Shmuel was forced to leave Damascus without having seen the landlord and was about to decide that the enchanting fields could not be his, when on his way back to Tubariyeh he fell in with a delightful Arab, who advised, “Handle it through the kaimakam. For enough money he can do anything.”
“Even buy me the land?” Shmuel asked.
“Anything.”
So Hacohen spent the next three months learning Turkish, and in early 1878 presented himself at the kaimakam’s office, petitioning for an interview. To his surprise, the kaimakam, a tall, thin Turk in his seventies, admitted him and listened sympathetically to his problem. The situation was this: the kaimakam knew that in two months he was leaving Tubariyeh, but no one else did, least of all Shmuel Hacohen. So the governor teased the little Jew along, milked him of considerable baksheesh, and retired from active service without having written a single letter regarding the land purchase. When Hacohen discovered the duplicity he also found that the delightful Arab traveler who had suggested that he take his problem to the kaimakam was the latter’s cousin and had collected ten per cent of the baksheesh.
Shmuel’s disappointment was so great that he could not have continued in Tubariyeh, badgered by corrupt officials and outcast by the Jewish community, had he not in the spring of 1878 gone on a pilgrimage to Jerusalem; and while it was true that sight of this noble city on the hill inspired him with Jewish longing, its great stone blocks in the temple wall reminding him of the Vodzher Rebbe, it was not this spiritual adventure which was to sustain him. In Jerusalem he encountered something more significant than racial memories: he met young Jews from Russia and Poland who were convinced that Jews had a chance of one day controlling their homeland; he met others who predicted that in years to come the Jews of Israel would speak not Yiddish but Hebrew, “as the prophets spoke to us three thousand years ago”; he met businessmen who had started factories and others who were erecting houses outside the wall; and one night which he would long remember he met six young Jews who had begun to build a Jewish village near Jaffa.

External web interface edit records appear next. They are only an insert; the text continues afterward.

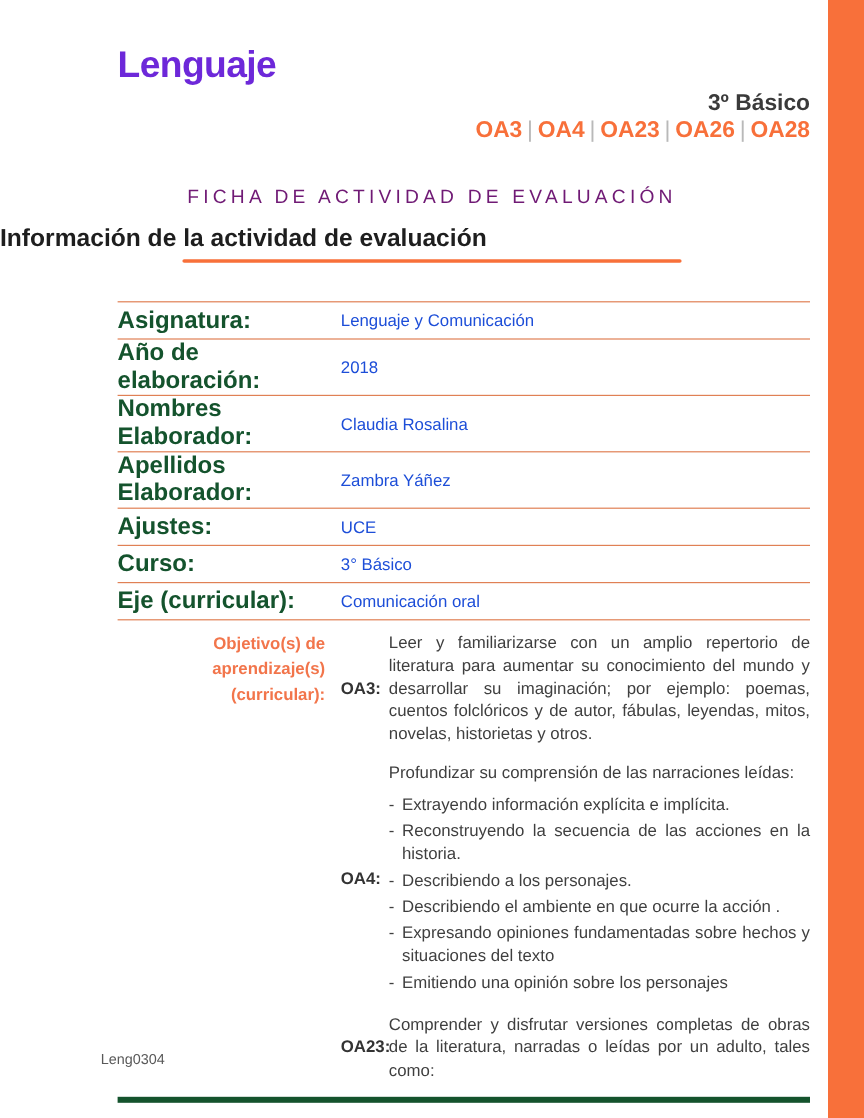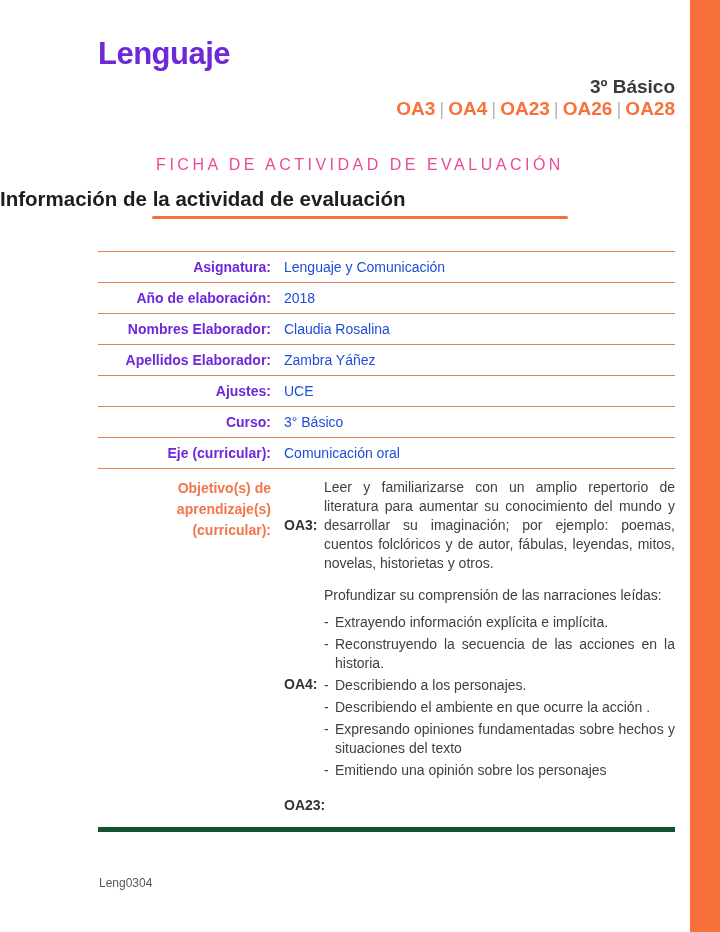--- a/index.html
+++ b/index.html
@@ -30,7 +30,7 @@
   .oa-sep { color: #b9b9b9; font-weight: normal; padding: 0 4px; }
   .kicker {
     margin-top: 36px; text-align: center;
-    color: #ec4899; font-size: 16px; font-weight: 400;
+    color: #701a75; font-size: 16px; font-weight: 400;
     letter-spacing: 3.5px;
   }
   .doc-title {

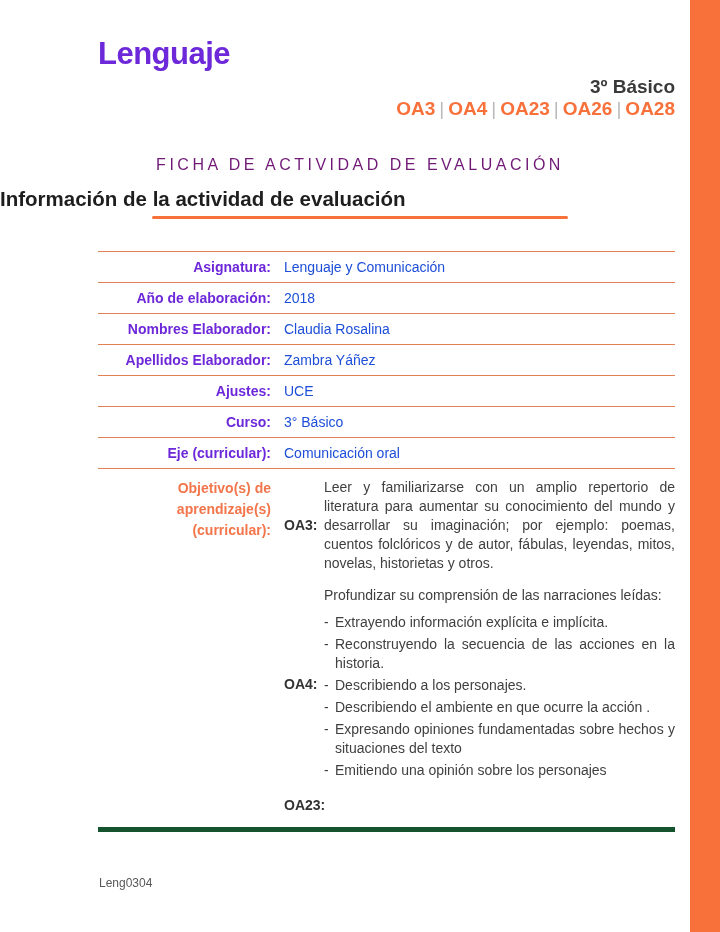--- a/index.html
+++ b/index.html
@@ -47,8 +47,8 @@
     border-top: 1px solid #E08055; min-height: 31px;
   }
   .info-label {
-    width: 173px; flex-shrink: 0; text-align: right;
-    color: #6d28d9; font-weight: bold; font-size: 14px;
+    width: 173px; flex-shrink: 0; text-align: left;
+    color: #14532d; font-weight: bold; font-size: 20px;
   }
   .info-value { margin-left: 13px; color: #1d4ed8; font-size: 14px; }
   .objectives-row {

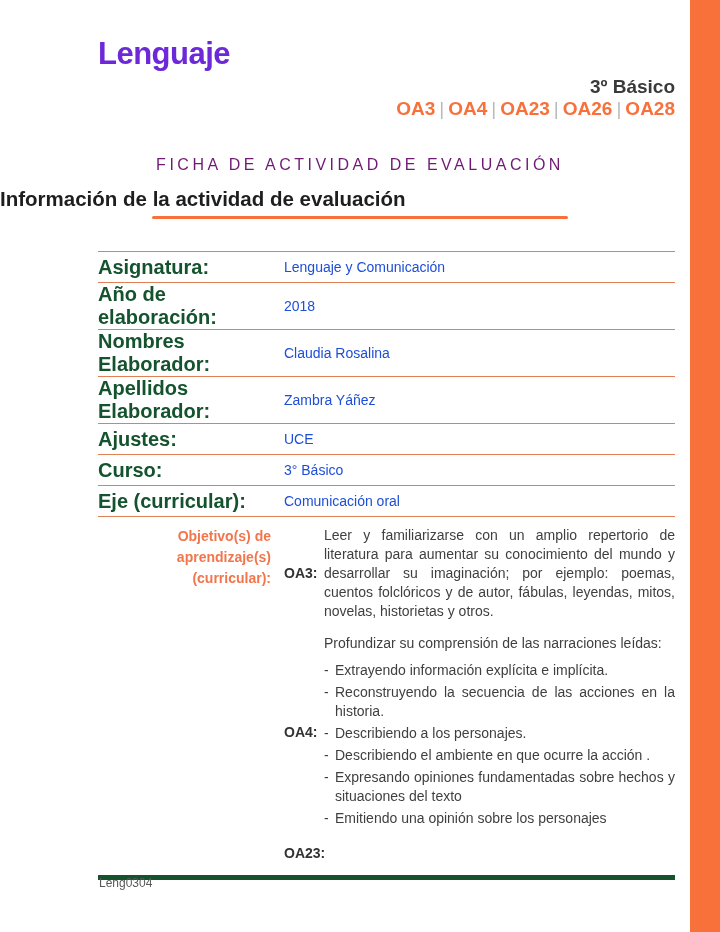--- a/index.html
+++ b/index.html
@@ -177,6 +177,7 @@
 
       <div class="oa-block">
         <span class="oa-code">OA23:</span>
+        <p class="oa-text">Comprender y disfrutar versiones completas de obras de la literatura, narradas o leídas por un adulto, tales como:</p>
       </div>
 
     </div>

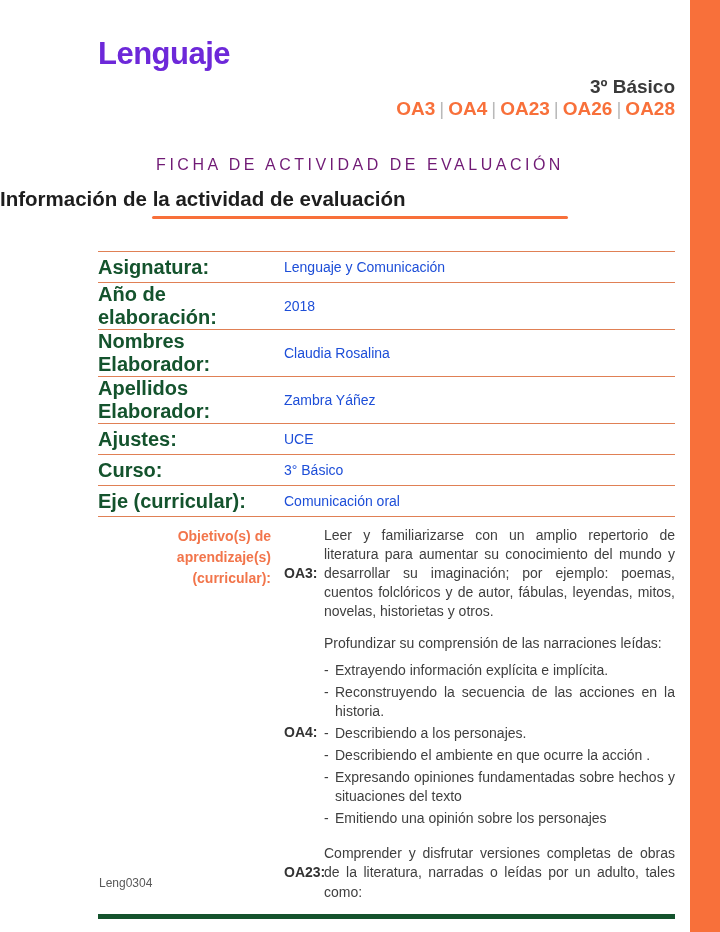--- a/index.html
+++ b/index.html
@@ -79,7 +79,7 @@
   .dash { width: 11px; flex-shrink: 0; }
   .bullet-text { flex: 1; text-align: justify; }
   .footer {
-    position: absolute; left: 99px; bottom: 42px;
+    position: absolute; left: 84px; bottom: 42px;
     font-size: 12px; color: #595959;
   }
 </style>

“The Gate of Hope, we’re calling it,” they announced. “It’s to be the first of many.” One of the men turned to Shmuel. “You? From Tubariyeh? Are you starting any villages there?”
The men reminded him of the young Russians he had met in Kiev who were planning to rebuild that moribund nation, and of the poet in Berdichev who dreamed of a Jewish homeland; and as he discovered the vitality which these Jews had brought to Palestine he found new determination and replied, “When I get back to Tubariyeh I’m buying some land … Near the Sea of Galilee. We’re building a village there. Kfar Kerem.” And he returned to his hovel restored in his belief that he could do it.